Kenna is 19 years old and she has been vegan her entire life. She has a vegan YouTube channel called Kenna Rose. She is Cape Verdean. She runs a blog called Teen Vegan where she posts vegan recipes.

Since being vegan is so natural to me, sometimes I forgot there’s another way to be. I asked my dad why are we vegan and he said ‘’Why wouldn’t we be vegan?’’ For me and my family, eating animal products doesn’t make sense when there are so many options now. Food has always brought my family together. My mom and dad are very creative and we have something new every week. Recently, we made chick’n fajitas with vegan chick’n. It’s amazing how many vegan products there are now.

Being vegan connects to anti-racism for me. Historically, my people have generally had unhealthy diets, mostly because of food deserts and big corporations marketing unhealthy foods to us. In 2019, I’m hoping that more and more people have the resources to better their diets, I’m seeing change and I hope it continues.

People are realizing their food comes from animal cruelty and don’t want to contribute to that anymore. Ive recently posted a short blog post about my black vegan experience, which you can check out here .

I have a vegan Instagram called @themessyveganteen for recipes and food ideas.

My other Instagram is @kennaxrosa, I also post recipes and blogs on there!
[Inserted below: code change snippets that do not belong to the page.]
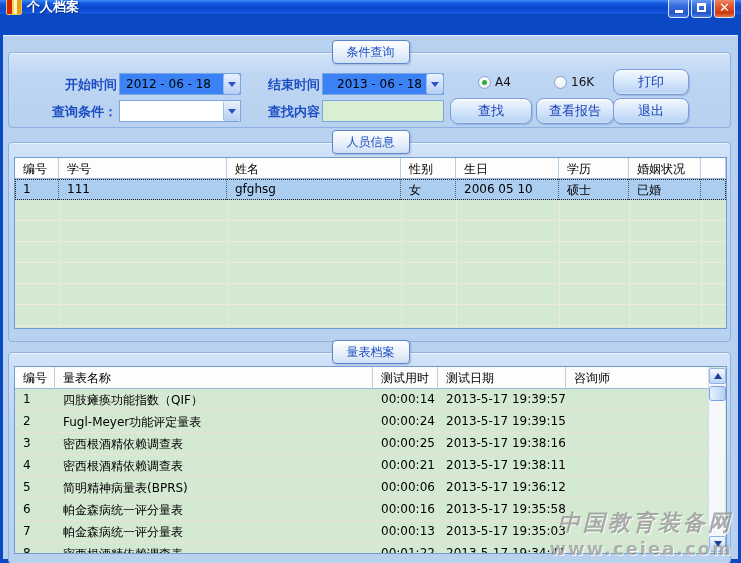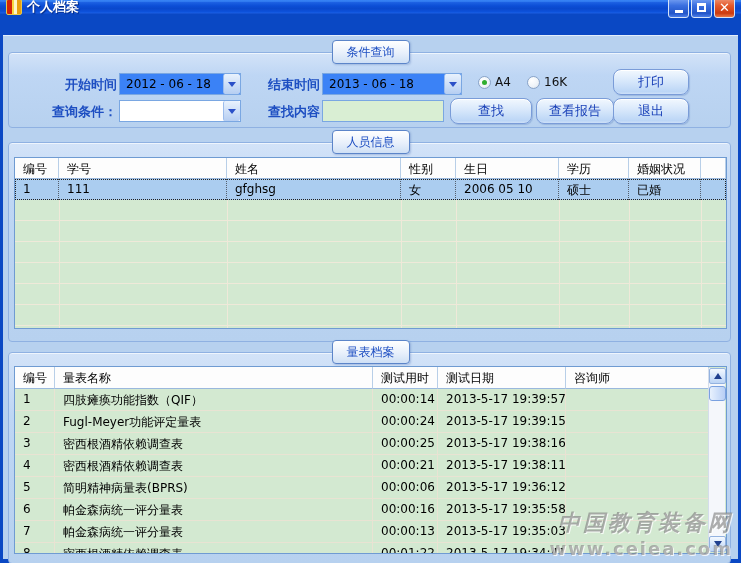--- a/index.html
+++ b/index.html
@@ -137,34 +137,34 @@
 
     <div class="flabel" style="left:62px; top:40px;">开始时间：</div>
     <div class="combo green" style="left:116px; top:37px; width:122px;">
       <span class="cval">2012 - 06 - 18</span>
       <span class="drop">
           <span class="arr"></span>
         </span>
     </div>
 
     <div class="flabel" style="left:265px; top:40px;">结束时间：</div>
-    <div class="combo green" style="left:319px; top:37px; width:140px;">
+    <div class="combo green" style="left:319px; top:37px; width:122px;text-align:right;">
       <span class="cval">2013 - 06 - 18</span>
       <span class="drop">
           <span class="arr"></span>
         </span>
     </div>
 
     <div class="radio" style="left:475px; top:39px;">
       <span class="rdot">
           <span class="on"></span>
         </span>
       <span>A4</span>
     </div>
-    <div class="radio" style="left:524px; top:39px;">
+    <div class="radio" style="left:551px; top:39px;">
       <span class="rdot"></span>
       <span>16K</span>
     </div>
 
     <button class="xpbtn" style="left:610px; top:33px; width:76px;">打印</button>
 
     <div class="flabel" style="left:49px; top:67px;">查询条件：</div>
     <div class="combo" style="left:116px; top:64px; width:122px;">
       <span class="cval"></span>
       <span class="drop">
FEATURE: Christopher Eubanks

I became vegan for a variety of reasons, but the heart of why I became vegan was because I no longer wanted to contribute to the suffering of innocent beings and I wanted my diet to have a positive impact on the environment. Before becoming vegan, I never fully grasped how my diet and actions contributed to suffering until I began to learn why and how animals are turned into food. Once I became educated about how consuming animals negatively impacts the environment, I no longer wanted to consume a diet that was harmful to the earth, harmful to innocent beings, and harmful to my spirit. When I realized I could have the same delicious foods I have always enjoyed but without any animal suffering, I not only changed my diet, I also adopted a vegan lifestyle. Not supporting animal cruelty doesn’t just stop with my diet, it extends into my way of life as I aspire to live a vegan lifestyle that aims to eliminate all forms of animal suffering which has inspired me to become a vegan activist. Whether attending animal vigils, giving animal rights lectures at universities, or creating content for my vegan YouTube channel I plan to always use my talents and skills to promote the message of veganism. We must remember that we are all animals and for us to end all forms of oppression and inequality we need to extend our circle of compassion to include all animals, both human and non-human and that is why I am vegan.